Pawley is the first top Chrysler executive to depart since German rival Daimler-Benz acquired the automaker last month.

Bloomberg News reported Pawley, 57, who joined DaimlerChrysler's board of management two weeks ago, was Chrysler's top negotiator with the United Auto Workers and a champion of Japanese-style production methods designed to lower defects and cut costs.

While Pawley said he supports the merger and is leaving for personal reasons, he'll be associated with an influential industry consulting company whose chief has criticized the combination.

Performance Learning is affiliated with Harbour and Associates, a Troy, Mich., consulting company that produces widely watched factory efficiency reports.

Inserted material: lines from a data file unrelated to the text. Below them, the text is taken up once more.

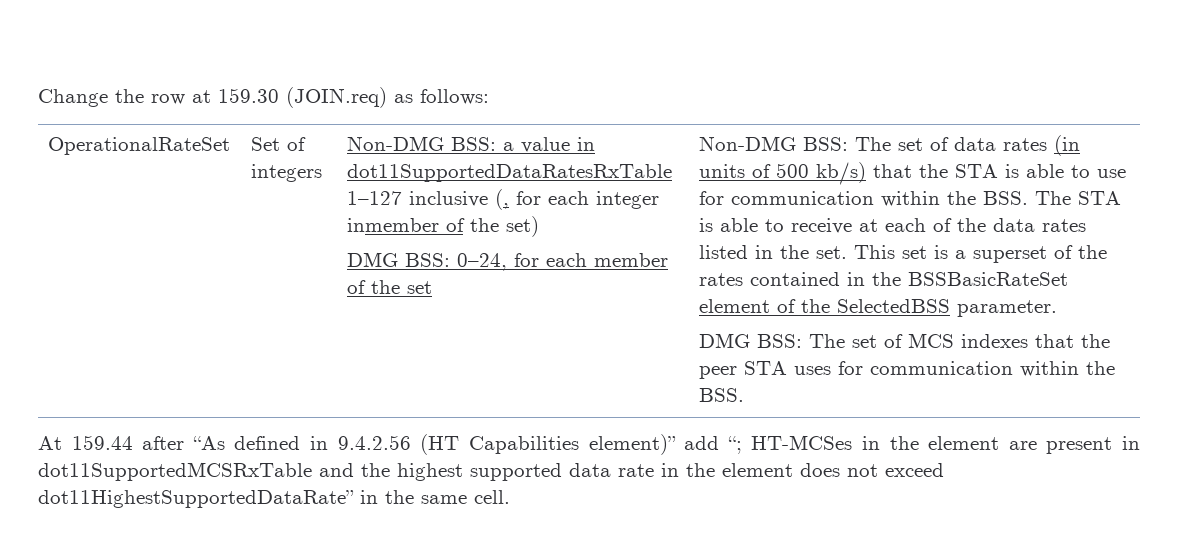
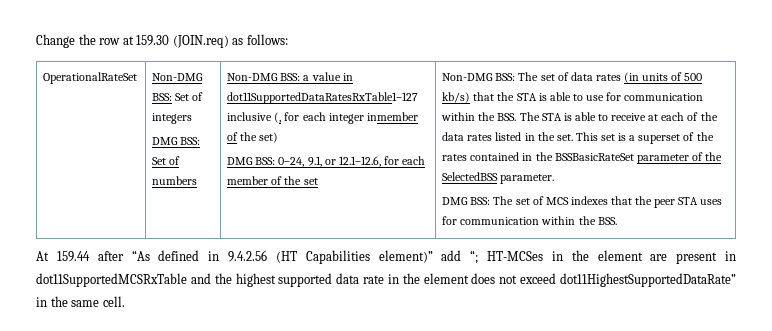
- Set of integers
+ Non-DMG BSS: Set of integers
+ DMG BSS: Set of numbers
- DMG BSS: 0–24, for each member of the set
+ DMG BSS: 0–24, 9.1, or 12.1–12.6, for each member of the set
- This set is a superset of the rates contained in the BSSBasicRateSet element of the SelectedBSS parameter.
+ This set is a superset of the rates contained in the BSSBasicRateSet parameter of the SelectedBSS parameter.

James Harbour, chairman of Harbour and Associates, was quoted by Bloomberg as calling Daimler's efforts to improve productivity "kind of a joke" and that it had little incentive to change because European rivals like Bayerische Motorem Werke AG also are inefficient. The takeover's main impact has been to make millionaires out of dozens of top Chrysler executives, Harbour said.

That would include Pawley, who will join him in future consulting work.

Bloomberg reported his personal payday from the takeover may have been about $9 million, and analysts said other Chrysler executives may cash out as well.

Pawley defended his payoff, saying anybody who worked as hard as he did had the opportunity to move up.

Also, the company's U.S. blue-collar payroll increased by 24 percent since 1991, to 69,628, suggesting others have benefited, he said. "I can walk out of Chrysler and say 'I'm the best manufacturing executive on the planet, and go out and do other things,"' he told Bloomberg.